Task
Copy word for word the lines in the records below, starting at the line with "root = turtle.getscreen()._root" and ending at the line with "the invoked TurtleScreen.". Skip the pictures.
[Records for this task]
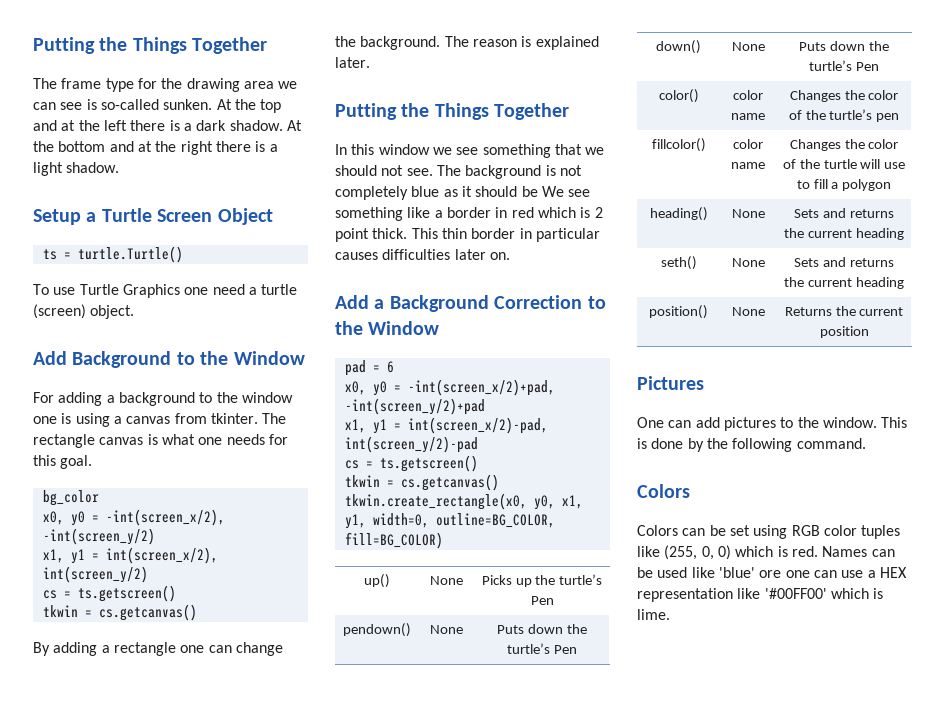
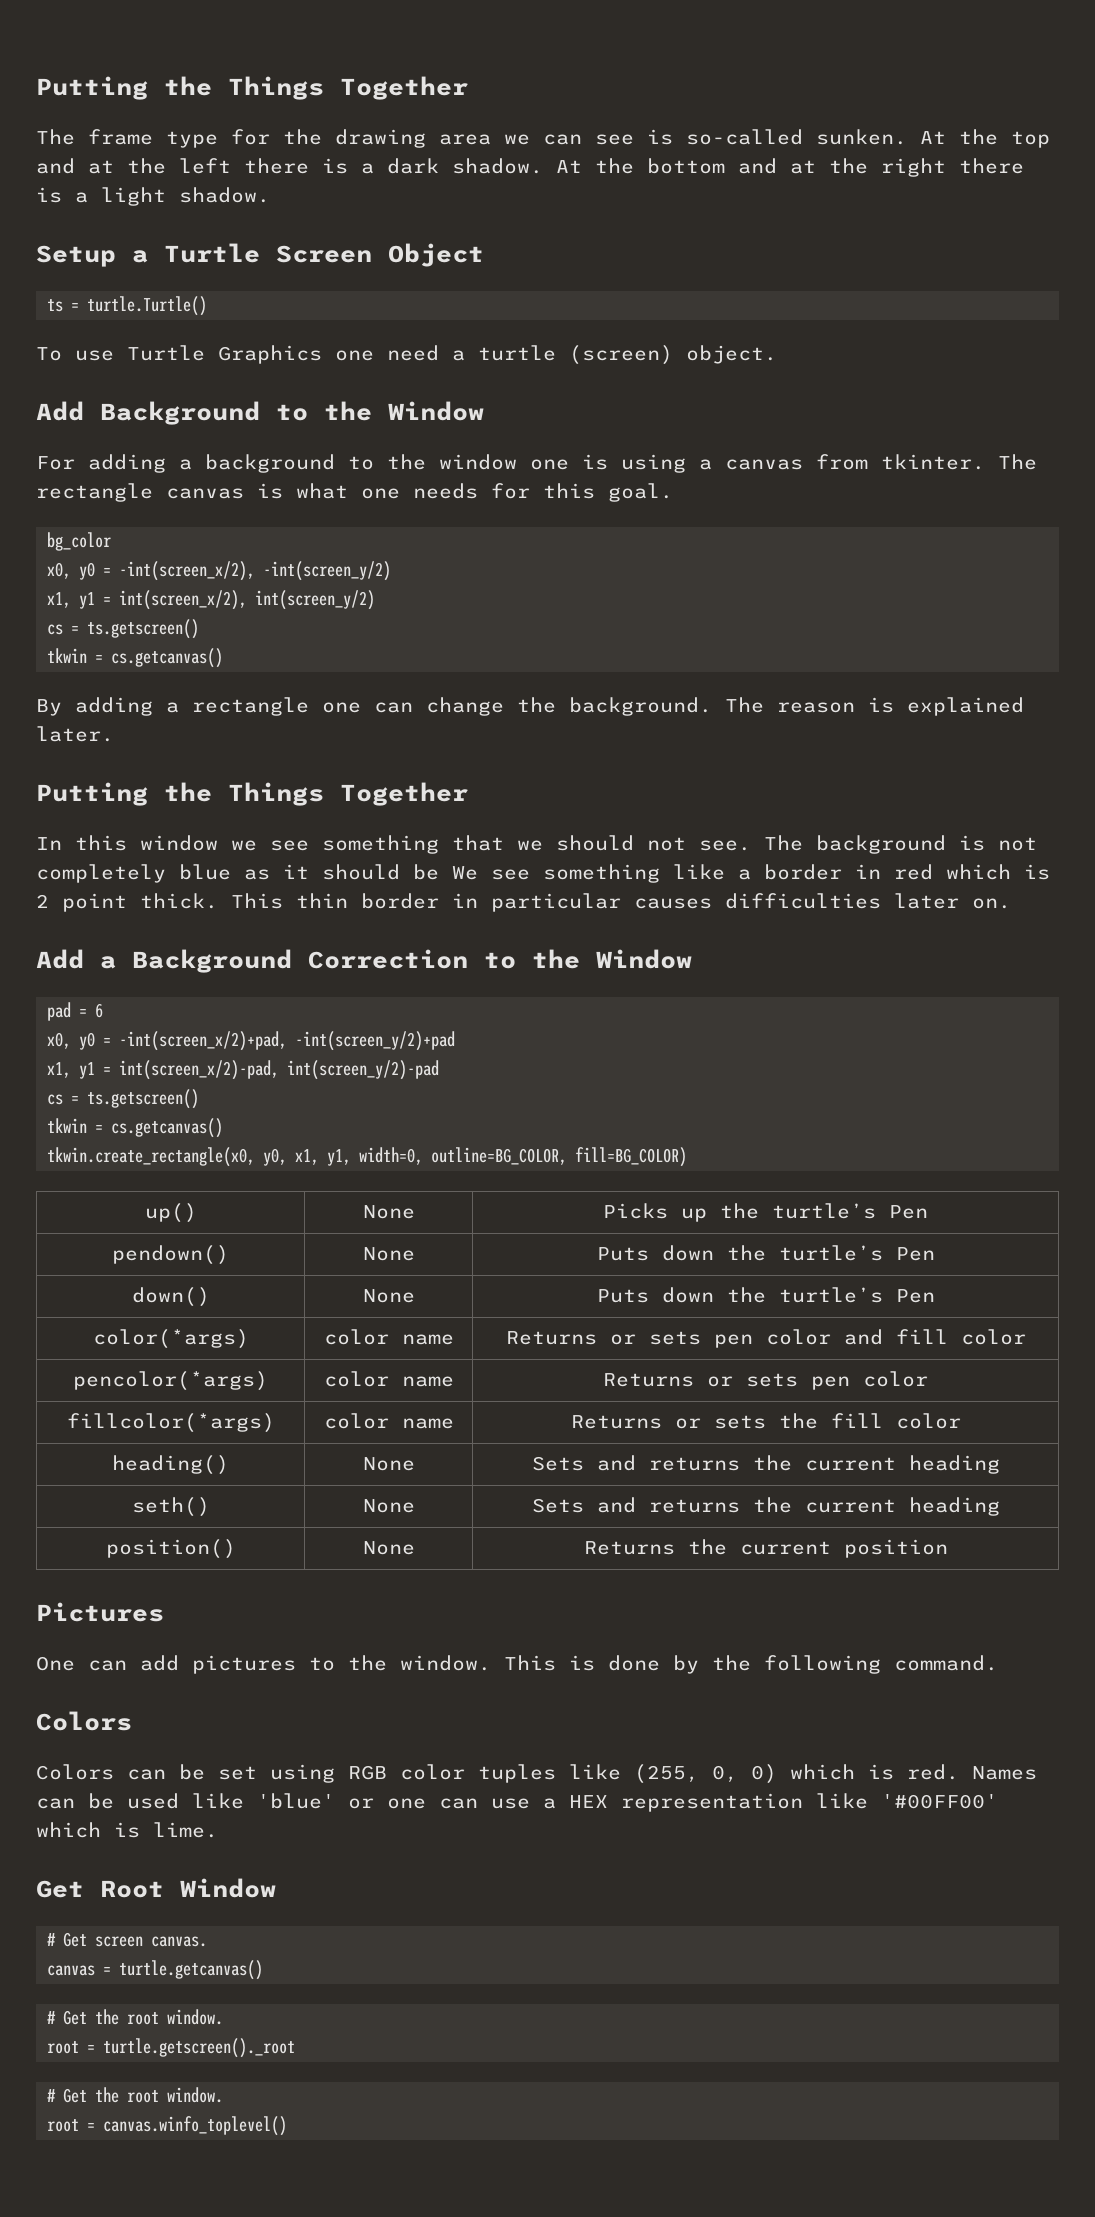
- color() | color name | Changes the color of the turtle’s pen
- fillcolor() | color name | Changes the color of the turtle will use to fill a polygon
+ color(*args) | color name | Returns or sets pen color and fill color
+ pencolor(*args) | color name | Returns or sets pen color
+ fillcolor(*args) | color name | Returns or sets the fill color
- Names can be used like 'blue' ore one can use a HEX representation like '#00FF00' which is lime.
+ Names can be used like 'blue' or one can use a HEX representation like '#00FF00' which is lime.
+ Get Root Window
+ # Get screen canvas.
+ canvas = turtle.getcanvas()
+ # Get the root window.
+ root = turtle.getscreen()._root
+ # Get the root window.
+ root = canvas.winfo_toplevel()

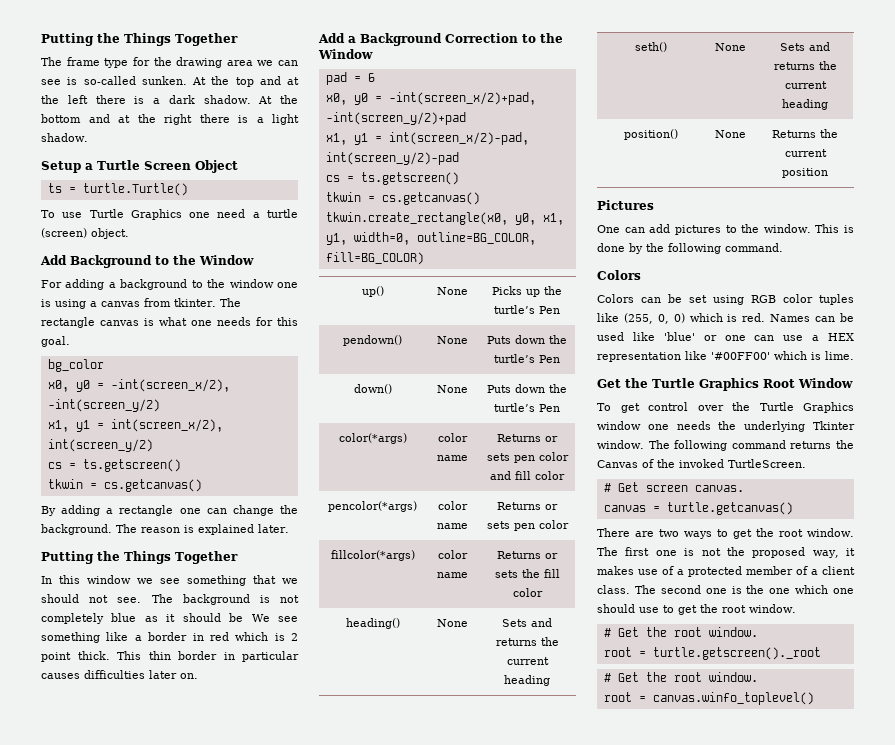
- Get Root Window
+ Get the Turtle Graphics Root Window
+ To get control over the Turtle Graphics window one needs the underlying Tkinter window. The following command returns the Canvas of the invoked TurtleScreen.
+ There are two ways to get the root window. The first one is not the proposed way, it makes use of a protected member of a client class. The second one is the one which one should use to get the root window.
[/Records for this task]
Answer to this problem
+ root = turtle.getscreen()._root
+ # Get the root window.
+ root = canvas.winfo_toplevel()

- Get Root Window
+ Get the Turtle Graphics Root Window
+ To get control over the Turtle Graphics window one needs the underlying Tkinter window. The following command returns the Canvas of the invoked TurtleScreen.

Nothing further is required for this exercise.